One of the major approach to build a recommender system is matrix factorization. While this method has been widely used and studied, we haven't seen any matrix factorization methods taking into account the social network information of users. And this social network information they miss may be helpful to make better predictions. A person's preference is likely to be similar to those of their close friends'. Knowing the friendship relation between users can improve the current matrix factorization methods. That's where we drew our idea.

Approach

We first look at the classic matrix factorization. The dataset we have is a n by d matrix R, n is the number of users and d is the number of items. R(i,j) is the rating for item j from user i. In this matrix, typically there are many missing data because every user only rate very limited number of items. The task here is to reconstruct and complete the matrix so the value we fill in these missing part is consistent with the other data points already in the matrix.

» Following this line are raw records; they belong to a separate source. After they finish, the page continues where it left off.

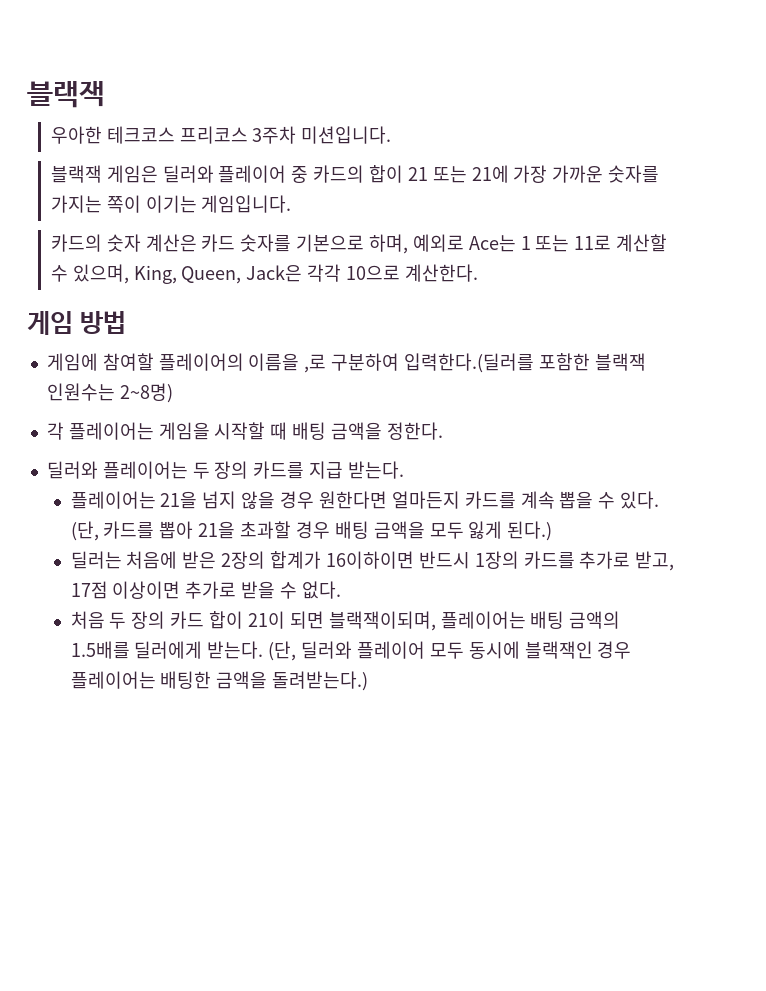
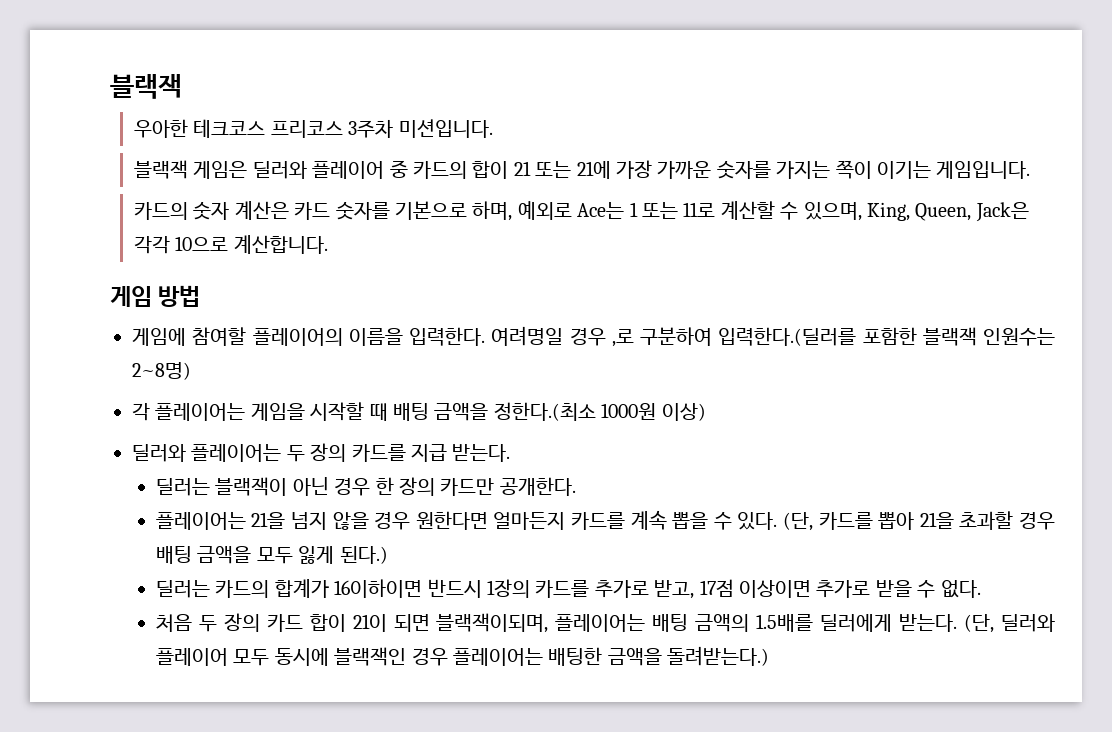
- 카드의 숫자 계산은 카드 숫자를 기본으로 하며, 예외로 Ace는 1 또는 11로 계산할 수 있으며, King, Queen, Jack은 각각 10으로 계산한다.
+ 카드의 숫자 계산은 카드 숫자를 기본으로 하며, 예외로 Ace는 1 또는 11로 계산할 수 있으며, King, Queen, Jack은 각각 10으로 계산합니다.
- 게임에 참여할 플레이어의 이름을 ,로 구분하여 입력한다.(딜러를 포함한 블랙잭 인원수는 2~8명)
+ 게임에 참여할 플레이어의 이름을 입력한다. 여려명일 경우 ,로 구분하여 입력한다.(딜러를 포함한 블랙잭 인원수는 2~8명)
- 각 플레이어는 게임을 시작할 때 배팅 금액을 정한다.
+ 각 플레이어는 게임을 시작할 때 배팅 금액을 정한다.(최소 1000원 이상)
+ 딜러는 블랙잭이 아닌 경우 한 장의 카드만 공개한다.
- 딜러는 처음에 받은 2장의 합계가 16이하이면 반드시 1장의 카드를 추가로 받고, 17점 이상이면 추가로 받을 수 없다.
+ 딜러는 카드의 합계가 16이하이면 반드시 1장의 카드를 추가로 받고, 17점 이상이면 추가로 받을 수 없다.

The intuition behind matrix factorization is that there should be some latent rules by which users rate item, and we capture this latent rules by factorizing the original data matrix to two parts, one represents how users are connected to certain rules, and the other represents how certain rules are connected to items. As shown in the following picture:

Now we want to estimate the value of matrix U and matrix V, such that the error between the product of these two matrix and the original dataset matrix is minimized. Following is the optimization problem for matrix factorization:

Usually this people add regularization of the elements in U and V to avoid overfitting. This optimization problem can be solved by stochastic gradient descent. Taking derivative of the objective function, setting a learning rate, and update the objective function iteratively until it's getting stable. The updating rule for U and V is shown below:

Now to add social network information into matrix factorization, we need to adjust the objective function accordingly. Besides minimizing the error function, we also want to minimize the dissimilarity of preferences from users who are friends with each other. The optimization problem now have the following form:

The good part of this optimization problem is, the second term we add is still in quadratic form, we can still use gradient descent to calculate the optimal solution. The down side here, however, is that the summation in the second term would take cube of n to run. This is not scalable where n is usually large in our dataset and we are using iterative method to solve the problem. So we need to parallelize the optimizing process to decrease the total time needed to find the solution. The approach we use here is to divide the orginal dataset matrix R to k by k blocks, and also divide U and V to corresponding K blocks. Each block in R can be estimated by the product of the corresponding two blocks in U and V, and it doesn't depend on any other blocks. Hence we can parallely solve subproblems in each block and finally combine these blocks to form our final result. Note that we haven't come up with a good way to merge results from diffirent blocks, so right now we are only using the blocks in the diagonal of R to avoid the merging step.

Results

The dataset we use for our problem is from Movielens. It contains 1,000 users, 1,700 movies, and 100k rates. This dataset can be downloaded from this link: http://grouplens.org/datasets/movielens/. In this dataset, we don't have friendship relation between users, so we build a social network between users using the similarity of their rating. If the ratings from two users are similar then we regard them as friends.

The parameter setting for our experiment is: learning rate 0.01, number of latent rules is 20 (which is part of the size of U and V), 10 blocks when parallelizing. All codes are implemented in python, we use python multi-threads to simulate the parallelization.

We use mean squre error (MSE) to measure the performance. Lower is better. We first ran our algorithms on the whole dataset, and calculated the MSE (Training Error). Then we divided the dataset into two parts: 80% as training data and 20% as testing data, and calculated the MSE (Testing Error).

The left figure is the performance of serial matrix factorization, while the right figure is the performance of parallel matrix factorization.

Here's some observation from our results. First, for both serial and parallel matrix factorization, the training errors are always lower than the testing errors. Second, the serial matrix factorization is better than the parallel version. This is because we may loss some information using the current parallel algorithm (we only consider blocks in the diagonal of the original matrix). Third, as the regularzition factor increases, for the serial algorithm, the testing error first becomes smaller, then increases, which means our regularization works. Also, the best result we get from serial version of our algorithm has RMSE=0.94, and MSE=0.88.

Here's the running time of our algorithm:
Serial Matrix Factorization: running time: 19.90s
Parallel Matrix Factorization: runnint time: 2.19s
Parallel Matrix Factorization algorithm is nearly ten times faster than serial matrix factorization algorithm.